> [What the task requires]:
Leaving out every picture, copy the lines of the material below exactly, from the line containing "none -> [11,630,219,682] EGP88 Login" through the line containing "[650,1804,751,1857] 19:25 ->".

> [Extracted data]:
......

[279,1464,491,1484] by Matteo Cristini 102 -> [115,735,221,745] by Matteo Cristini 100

......

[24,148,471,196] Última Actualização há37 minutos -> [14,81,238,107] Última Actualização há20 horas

......

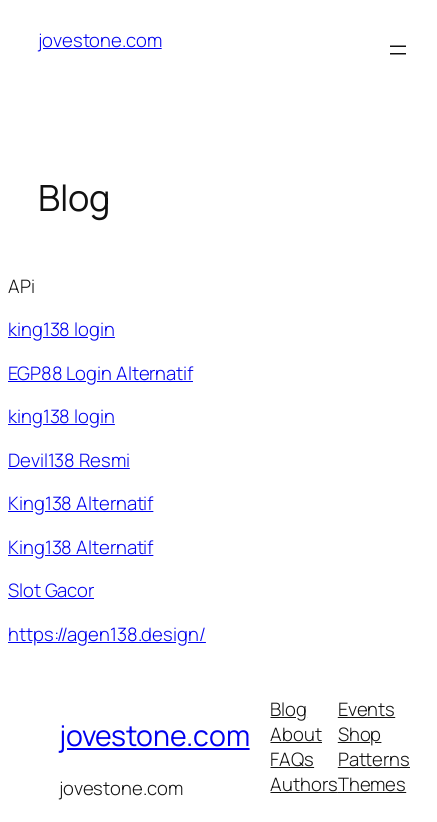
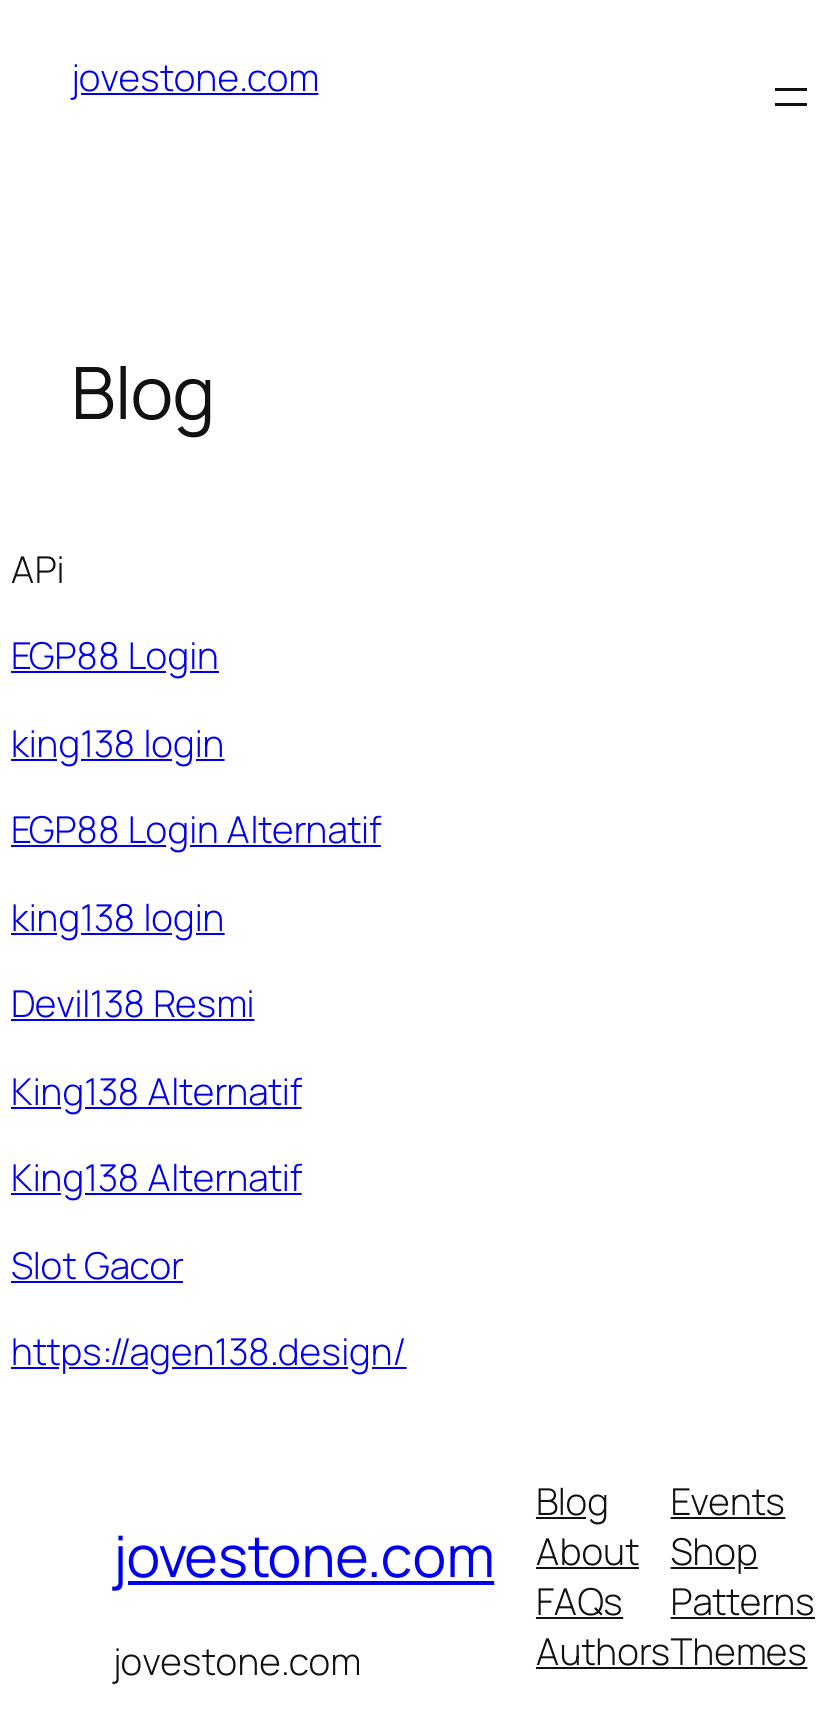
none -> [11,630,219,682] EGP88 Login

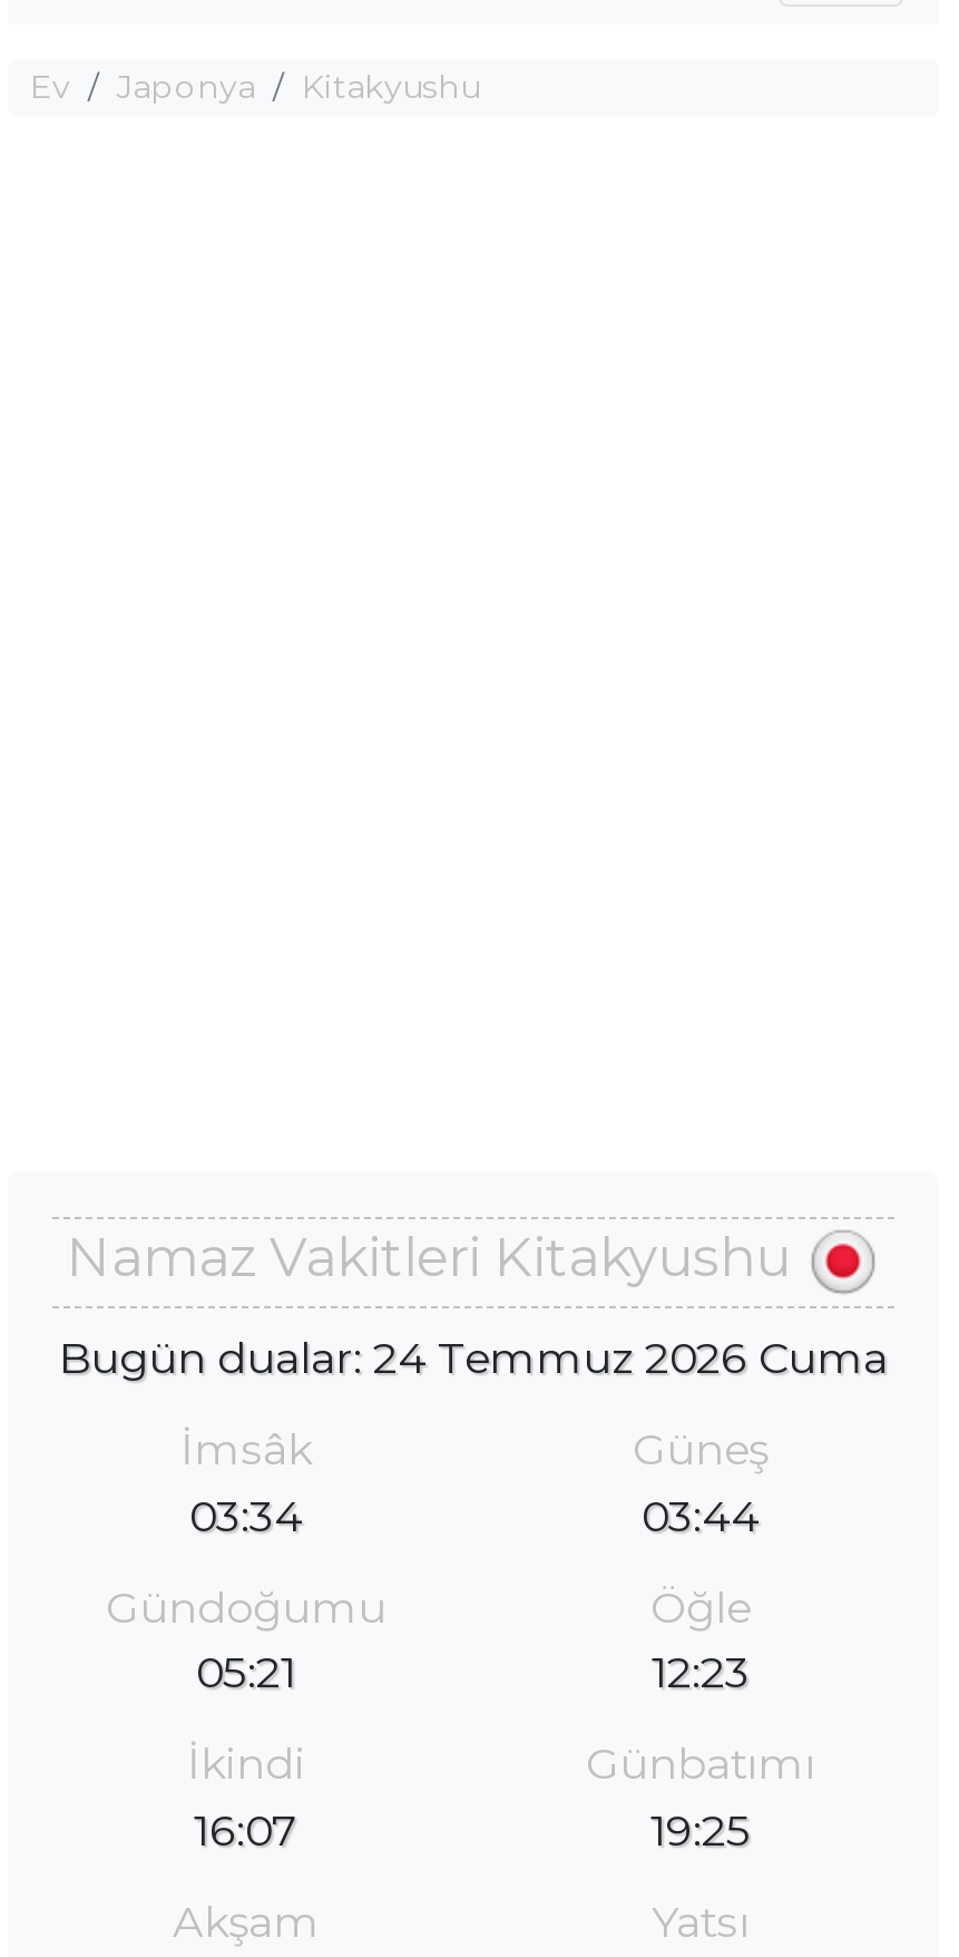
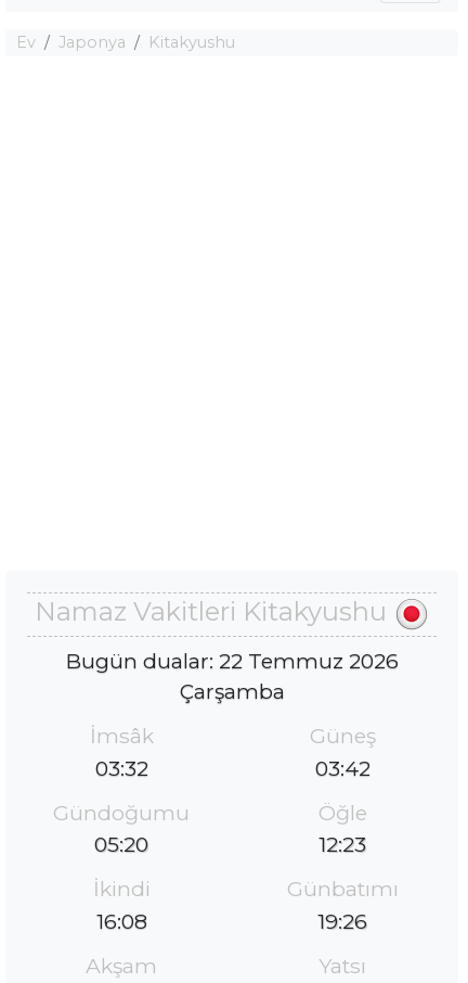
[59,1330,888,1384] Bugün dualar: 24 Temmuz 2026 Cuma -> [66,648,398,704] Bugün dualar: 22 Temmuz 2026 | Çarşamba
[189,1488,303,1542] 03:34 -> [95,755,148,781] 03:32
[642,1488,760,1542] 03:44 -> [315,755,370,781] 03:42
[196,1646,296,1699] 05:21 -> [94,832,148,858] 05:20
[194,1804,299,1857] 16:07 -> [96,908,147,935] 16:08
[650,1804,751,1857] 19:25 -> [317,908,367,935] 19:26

......

> [Solution to this task]:
none -> [11,630,219,682] EGP88 Login

[59,1330,888,1384] Bugün dualar: 24 Temmuz 2026 Cuma -> [66,648,398,704] Bugün dualar: 22 Temmuz 2026 | Çarşamba
[189,1488,303,1542] 03:34 -> [95,755,148,781] 03:32
[642,1488,760,1542] 03:44 -> [315,755,370,781] 03:42
[196,1646,296,1699] 05:21 -> [94,832,148,858] 05:20
[194,1804,299,1857] 16:07 -> [96,908,147,935] 16:08
[650,1804,751,1857] 19:25 -> [317,908,367,935] 19:26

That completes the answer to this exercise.